A perfectly compliant system can still produce harmful, distorted, biased, or strategically damaging results. Which means the next generation of leadership will increasingly be judged not by whether organizations followed process, but whether leaders maintained ownership over outcomes.

One of the most dangerous misconceptions surrounding AI adoption is the belief that governance can emerge organically from implementation itself. Molinaroli strongly rejects this assumption. “Only the Board and the company’s executives can properly oversee the execution. Otherwise, organisations will only see the costs for AI adoption and not the benefits. This needs to be a top-down driven implementation,” he says.

The reasoning is straightforward: AI adoption affects incentives, organizational structures, operational authority, cost structures, and strategic direction simultaneously. No isolated department possesses the institutional visibility to manage those interactions comprehensively. Without executive oversight, organizations often experience a predictable failure pattern, he says, adding that senior executives should not micromanage technical systems, but they can align AI deployment with organizational purpose, risk tolerance, and long-term strategic direction.

Much of the public conversation around AI focuses on the capabilities of the technology itself. But Molinaroli’s perspective shifts attention toward something more fundamental: incentives.

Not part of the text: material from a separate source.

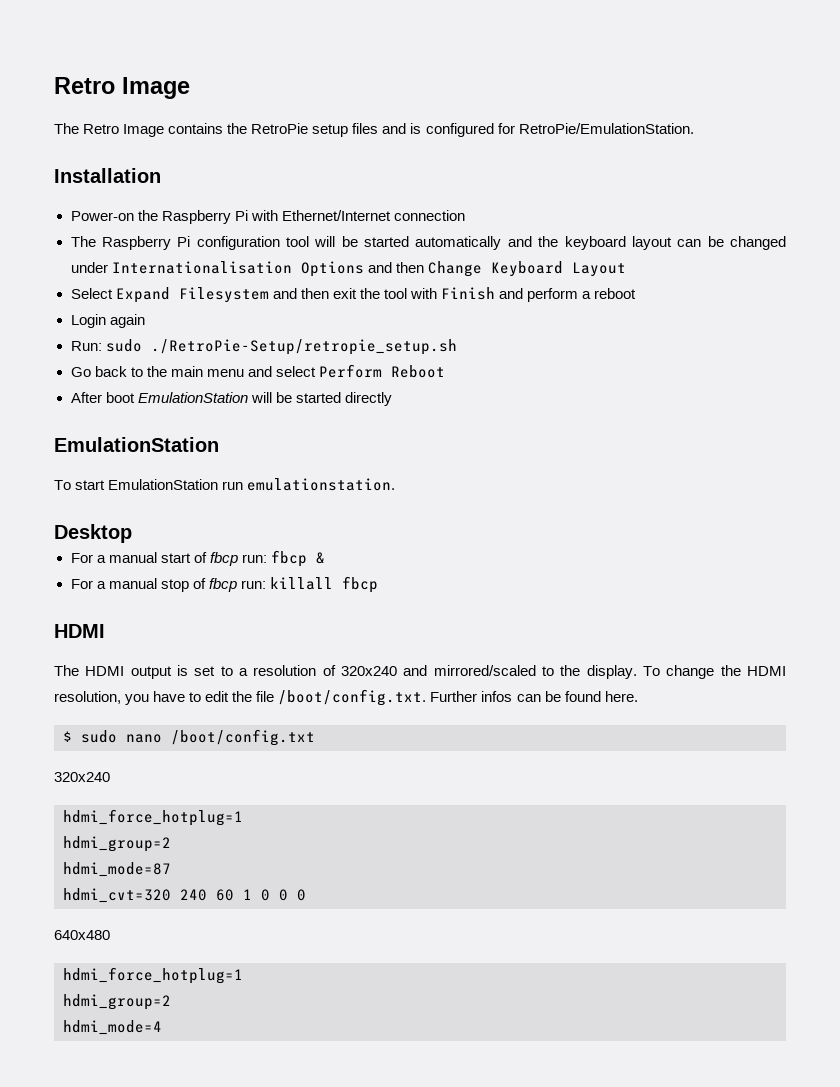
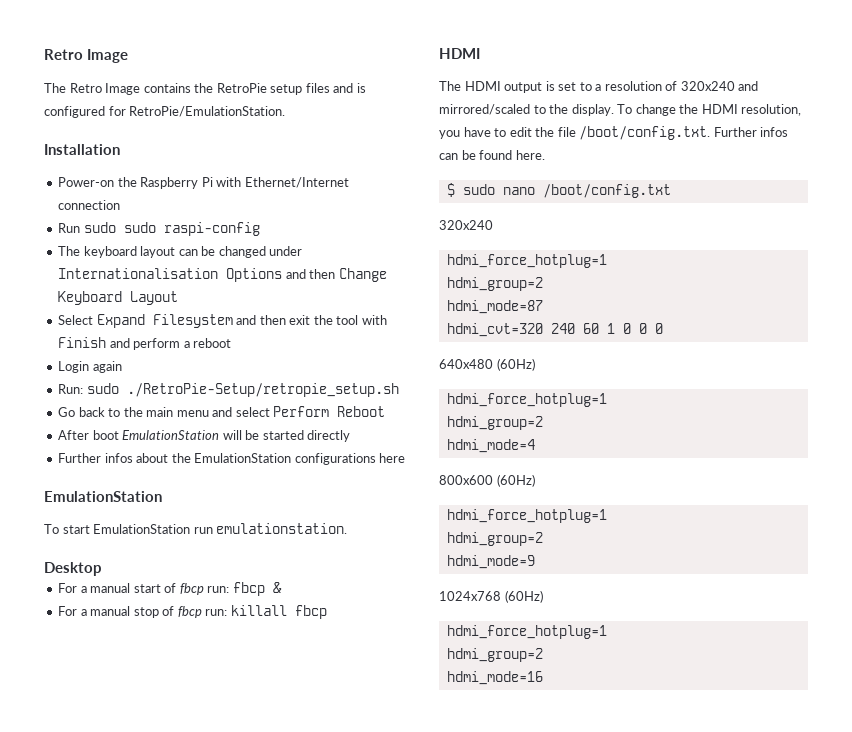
[70,236,559,250] The Raspberry Pi configuration tool will be started automatically and the -> [58,222,260,236] [58,246,81,256] Run sudo sudo raspi-config // The
(392, 399) none -> [58,453,406,465] // Further infos about the EmulationStation configurations here
(110, 935) none -> [496,358,535,371] (60Hz)
(162, 1027) none -> [439,474,535,487] [446,509,607,523] [446,532,543,546] [446,555,535,569] [439,590,543,603] [446,625,607,639] [446,648,543,662] [446,671,543,685] // 800x600 (60Hz) // hdmi_force_hotplug=1 // hdmi_group=2 // hdmi_mode=9 // 1024x768 (60Hz) // hdmi_force_hotplug=1 // hdmi_group=2 // hdmi_mode=16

“Technology rarely behaves independently of the systems surrounding it. Organizations shape outcomes through what they reward, prioritize, and measure,” Molinaroli says.

If he were to advise a CEO, Molinaroli says, his priority would be on setting governance structures before scaling AI across the organization. “Everything needs to be driven by the outcomes expected. Better outcomes (more, cheaper, better, etc.). Of course, new processes and systems will be created, but this should be an outcome-driven change,” he says. The reason being, he says, technology does not create institutional behavior independently. Leadership does.